(Beginning of WORKING DATA)

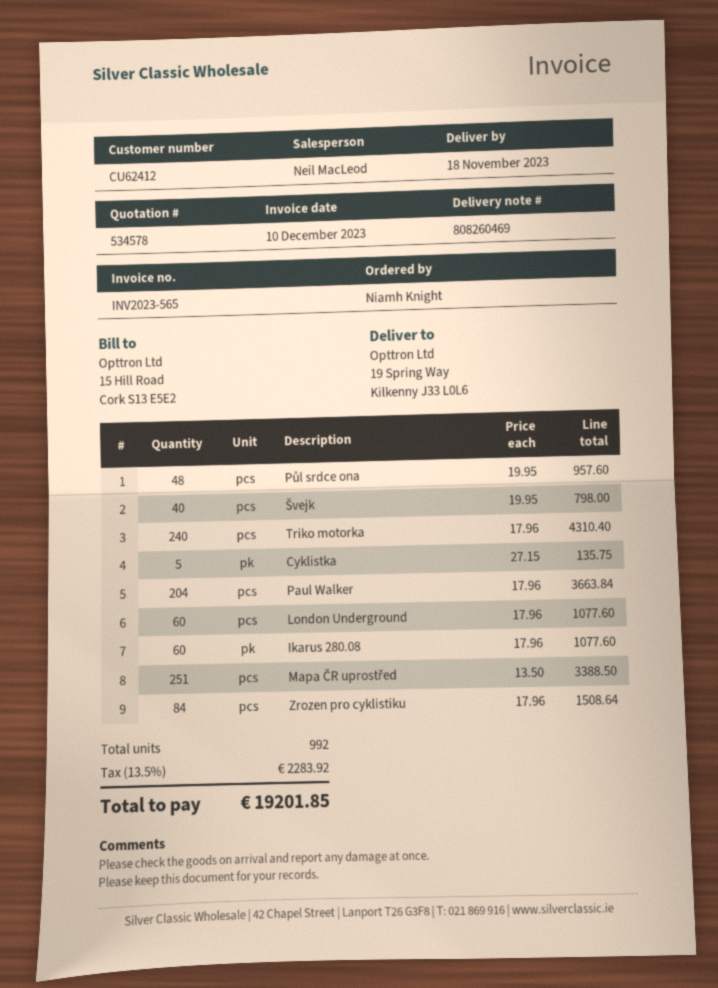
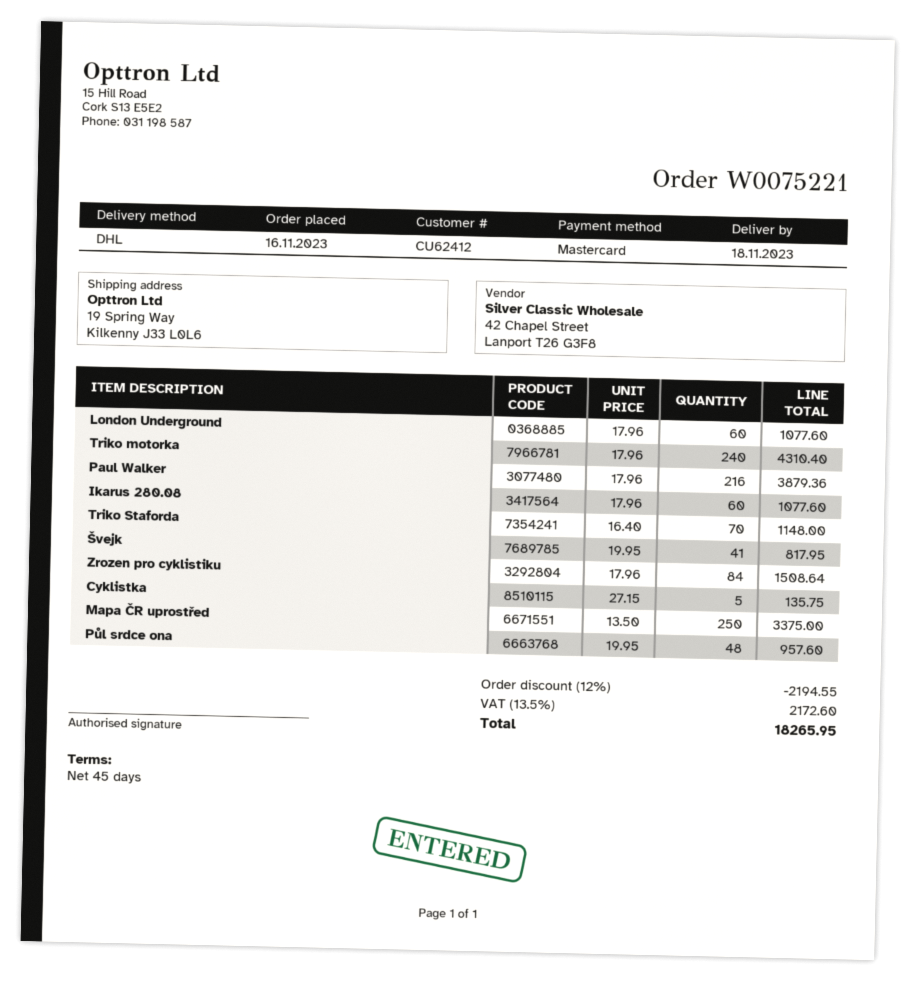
Švejk: 40 x 19.95 = 798.00 -> 41 x 19.95 = 817.95
Paul Walker: 204 x 17.96 = 3663.84 -> 216 x 17.96 = 3879.36
Mapa ČR uprostřed: 251 x 13.50 = 3388.50 -> 250 x 13.50 = 3375.00
Triko Staforda: none -> 70 x 16.40 = 1148.00
discount: none -> 12% = 2194.55
tax: 13.5% = 2283.92 -> 13.5% = 2172.60
total: 19201.85 -> 18265.95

(End of WORKING DATA)

> [WHAT THIS TASK INVOLVES] What is needed is an exact copy of the lines from the one containing "Mapa ČR uprostřed: 251" to the end of the data; please add nothing else.

> [ANSWER BELOW]
Mapa ČR uprostřed: 251 x 13.50 = 3388.50 -> 250 x 13.50 = 3375.00
Triko Staforda: none -> 70 x 16.40 = 1148.00
discount: none -> 12% = 2194.55
tax: 13.5% = 2283.92 -> 13.5% = 2172.60
total: 19201.85 -> 18265.95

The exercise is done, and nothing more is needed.